__What is expected__. Pictures are to be left out. Return exactly the lines below from the one with "subtotal: 338.15 -> 344.15" up to and including the one with "total: 4864.88 -> 8578.33".

Top of Source data

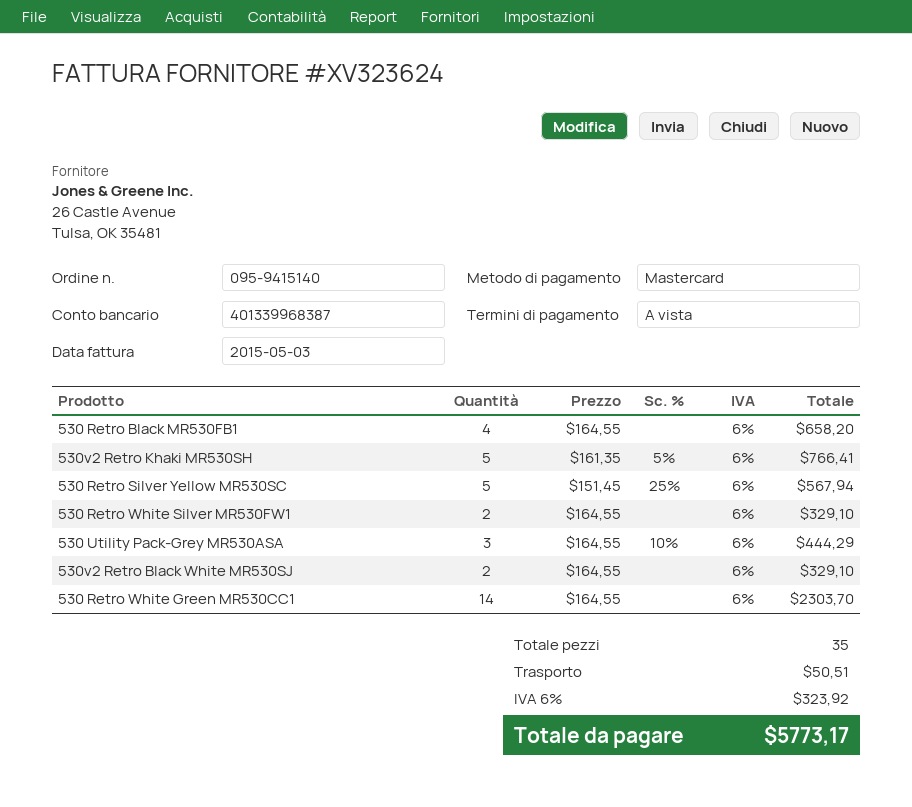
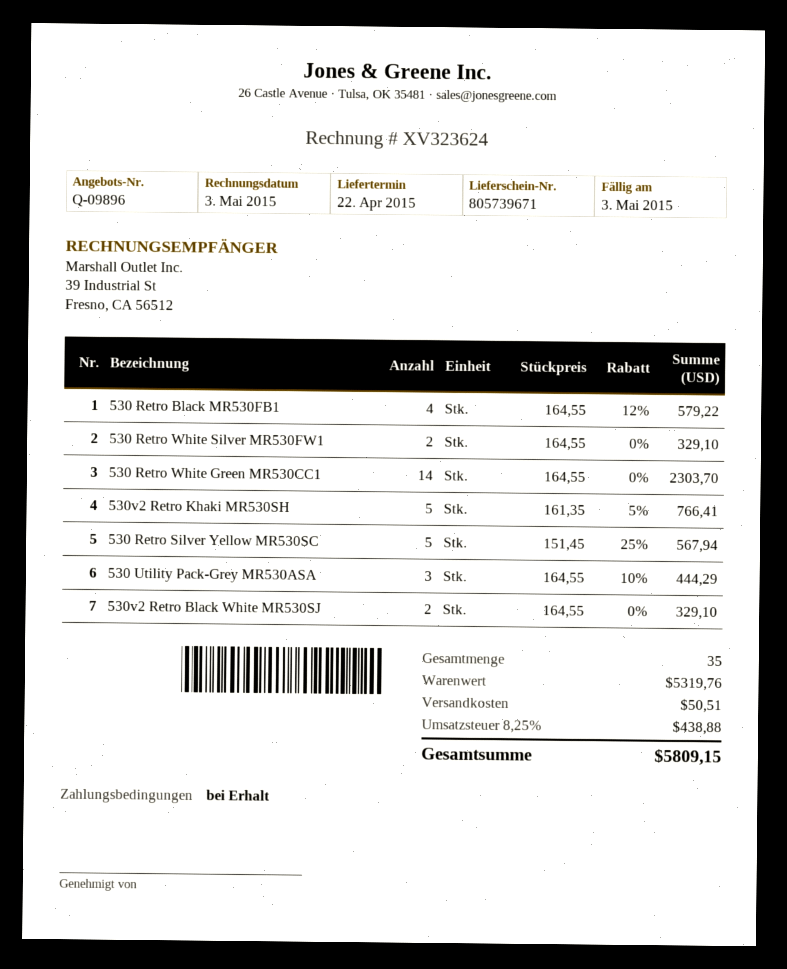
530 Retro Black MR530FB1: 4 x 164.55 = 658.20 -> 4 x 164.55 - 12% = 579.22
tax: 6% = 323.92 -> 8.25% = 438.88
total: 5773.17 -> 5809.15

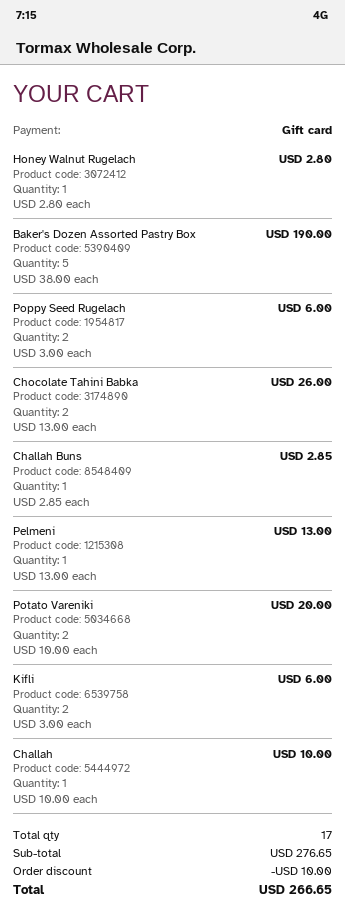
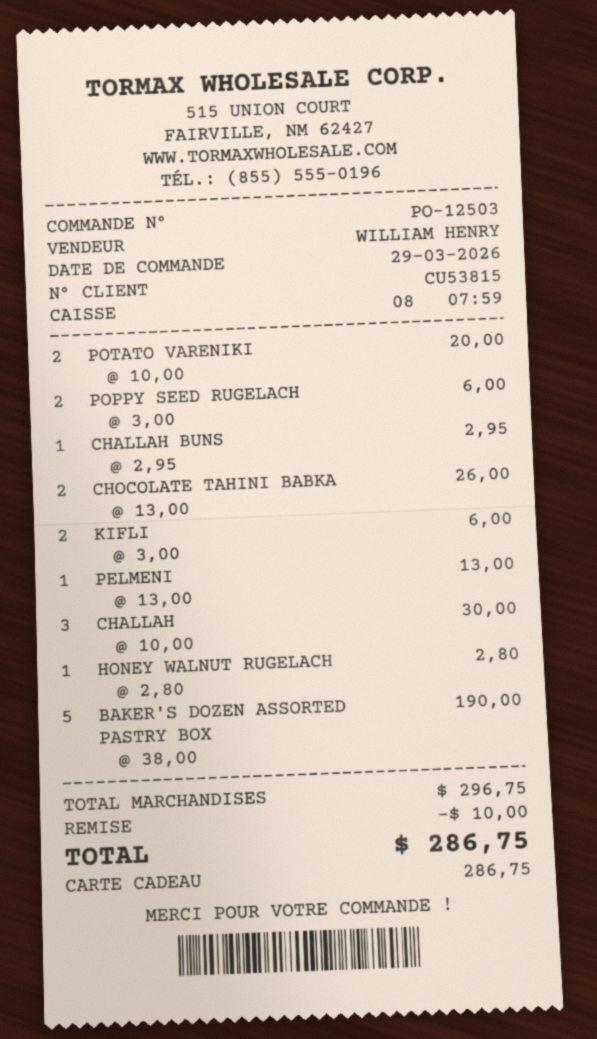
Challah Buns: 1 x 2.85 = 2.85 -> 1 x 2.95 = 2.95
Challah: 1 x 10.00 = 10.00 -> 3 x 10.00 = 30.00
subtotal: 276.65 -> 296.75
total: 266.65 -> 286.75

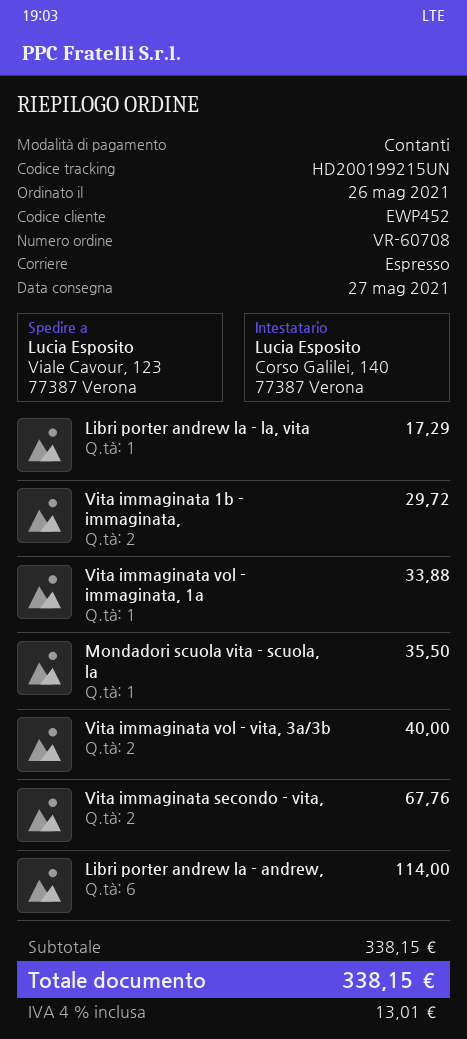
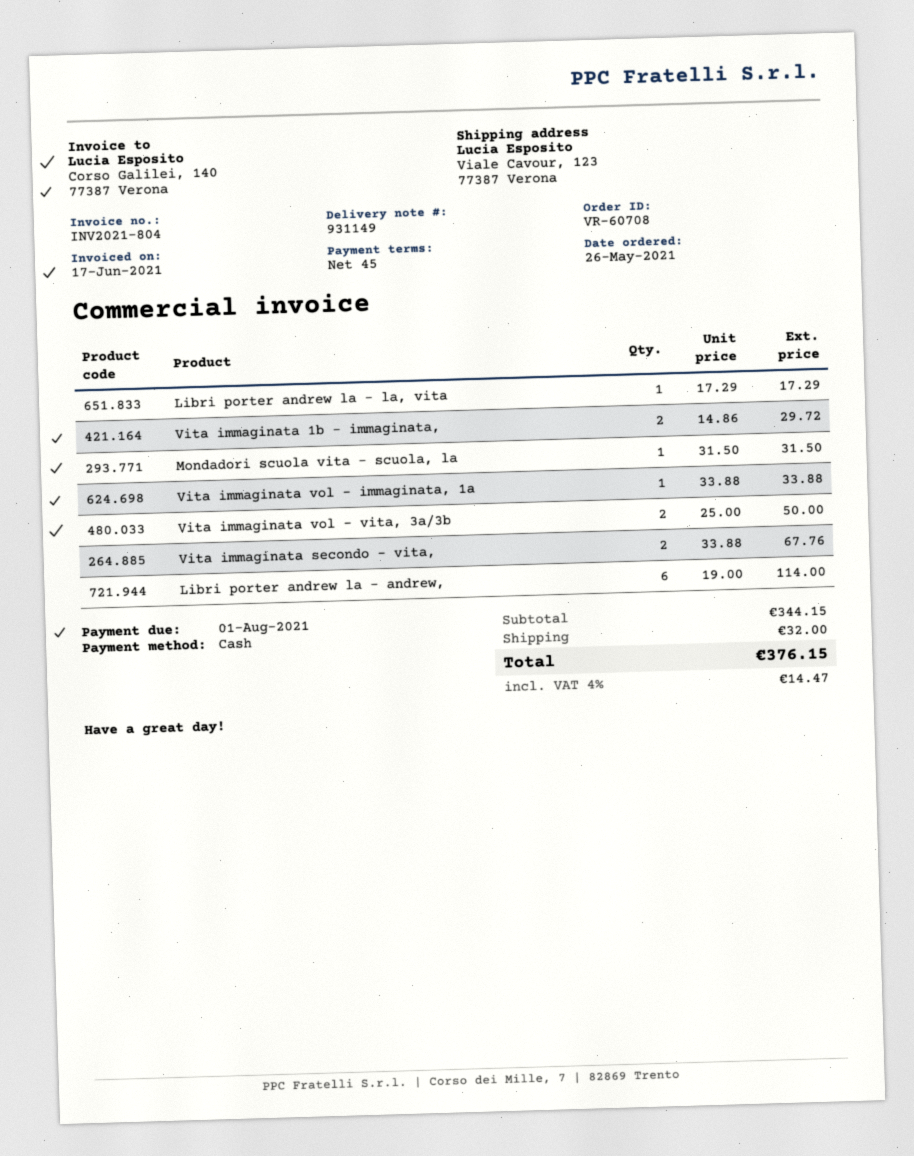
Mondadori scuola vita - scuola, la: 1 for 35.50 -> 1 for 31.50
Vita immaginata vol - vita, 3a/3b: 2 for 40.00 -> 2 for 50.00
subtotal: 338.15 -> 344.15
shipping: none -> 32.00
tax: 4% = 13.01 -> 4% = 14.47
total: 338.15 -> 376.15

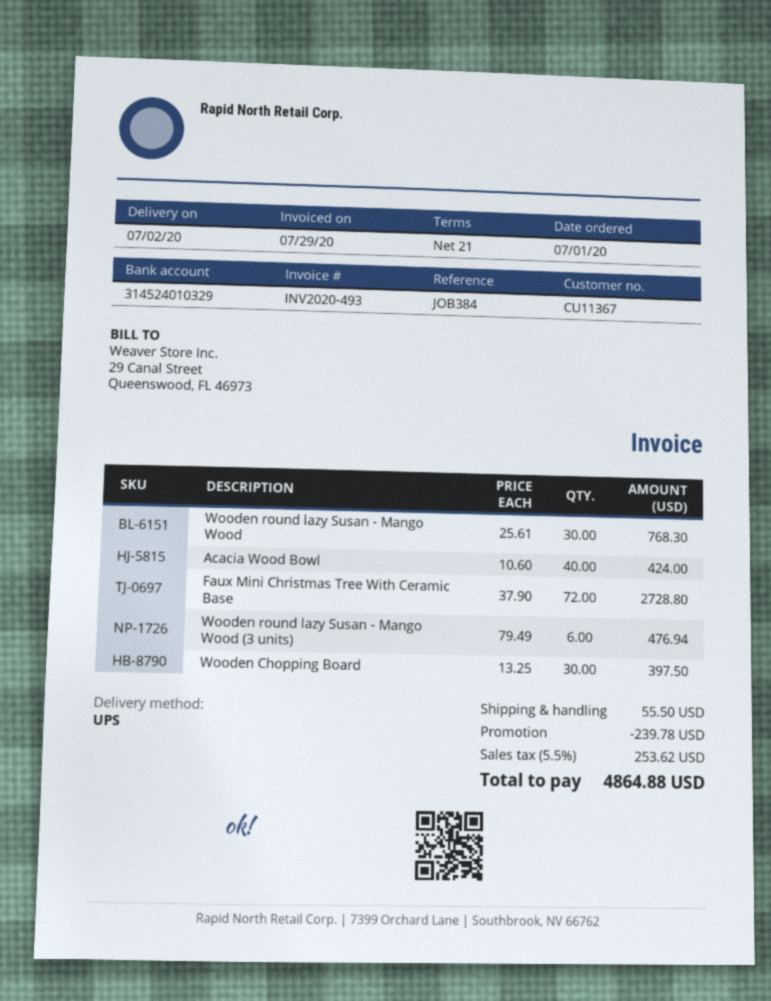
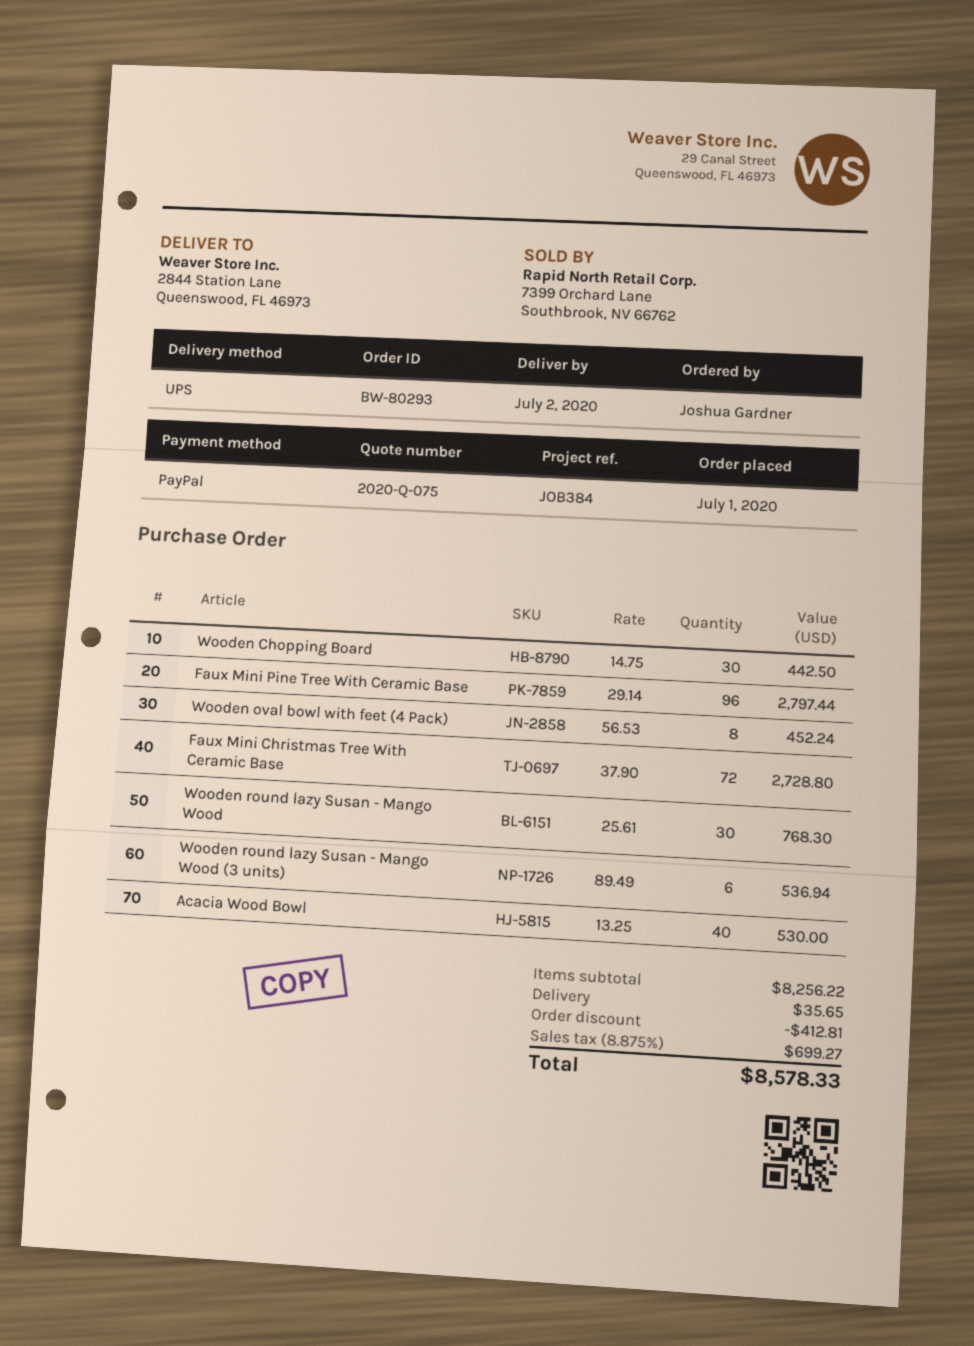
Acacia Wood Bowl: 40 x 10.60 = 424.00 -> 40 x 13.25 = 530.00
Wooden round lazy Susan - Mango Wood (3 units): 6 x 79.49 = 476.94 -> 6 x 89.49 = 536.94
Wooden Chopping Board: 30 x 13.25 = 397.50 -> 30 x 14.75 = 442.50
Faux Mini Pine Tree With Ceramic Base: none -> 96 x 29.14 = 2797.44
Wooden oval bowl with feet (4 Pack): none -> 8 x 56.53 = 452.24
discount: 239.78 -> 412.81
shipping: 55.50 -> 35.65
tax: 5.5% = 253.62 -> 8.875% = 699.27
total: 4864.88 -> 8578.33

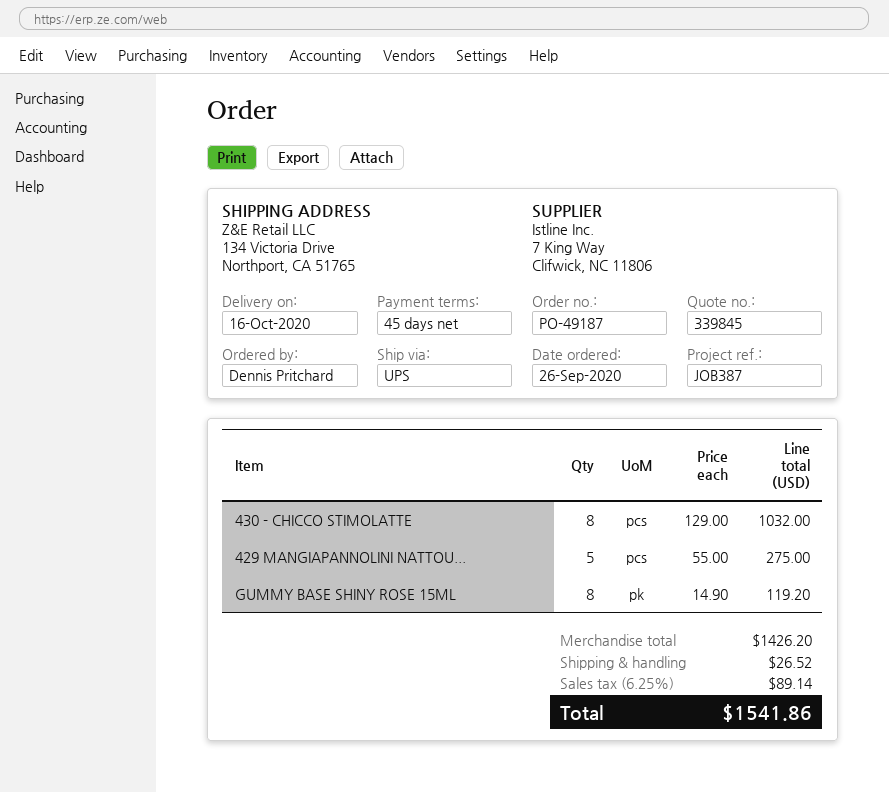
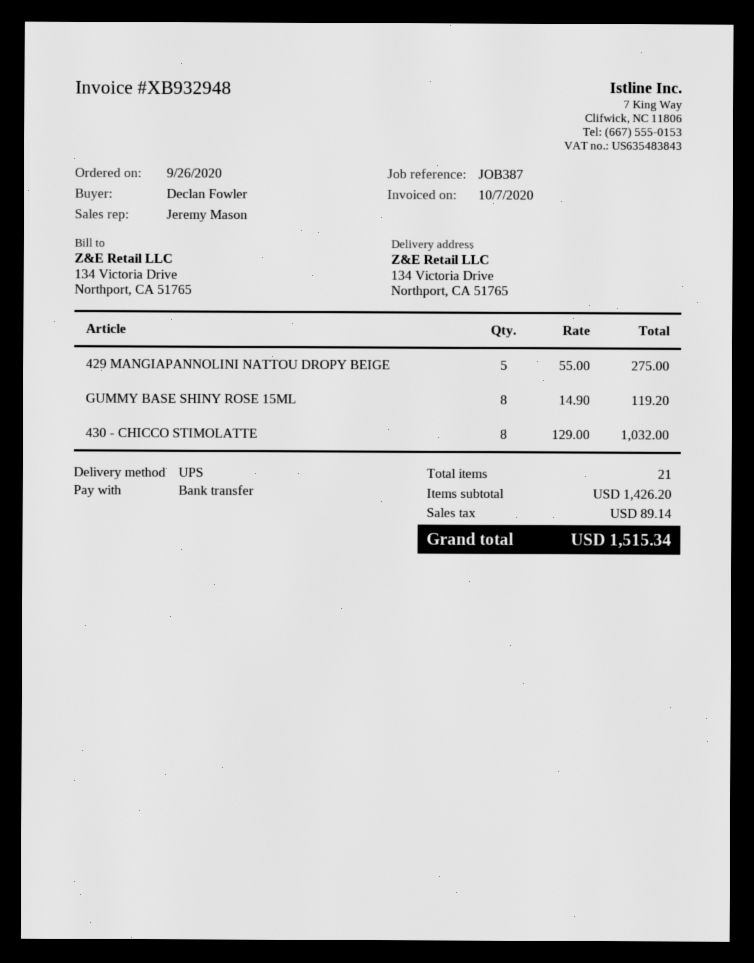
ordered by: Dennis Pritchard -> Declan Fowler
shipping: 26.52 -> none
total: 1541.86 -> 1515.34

Bottom of Source data

__Response below__.
subtotal: 338.15 -> 344.15
shipping: none -> 32.00
tax: 4% = 13.01 -> 4% = 14.47
total: 338.15 -> 376.15

Acacia Wood Bowl: 40 x 10.60 = 424.00 -> 40 x 13.25 = 530.00
Wooden round lazy Susan - Mango Wood (3 units): 6 x 79.49 = 476.94 -> 6 x 89.49 = 536.94
Wooden Chopping Board: 30 x 13.25 = 397.50 -> 30 x 14.75 = 442.50
Faux Mini Pine Tree With Ceramic Base: none -> 96 x 29.14 = 2797.44
Wooden oval bowl with feet (4 Pack): none -> 8 x 56.53 = 452.24
discount: 239.78 -> 412.81
shipping: 55.50 -> 35.65
tax: 5.5% = 253.62 -> 8.875% = 699.27
total: 4864.88 -> 8578.33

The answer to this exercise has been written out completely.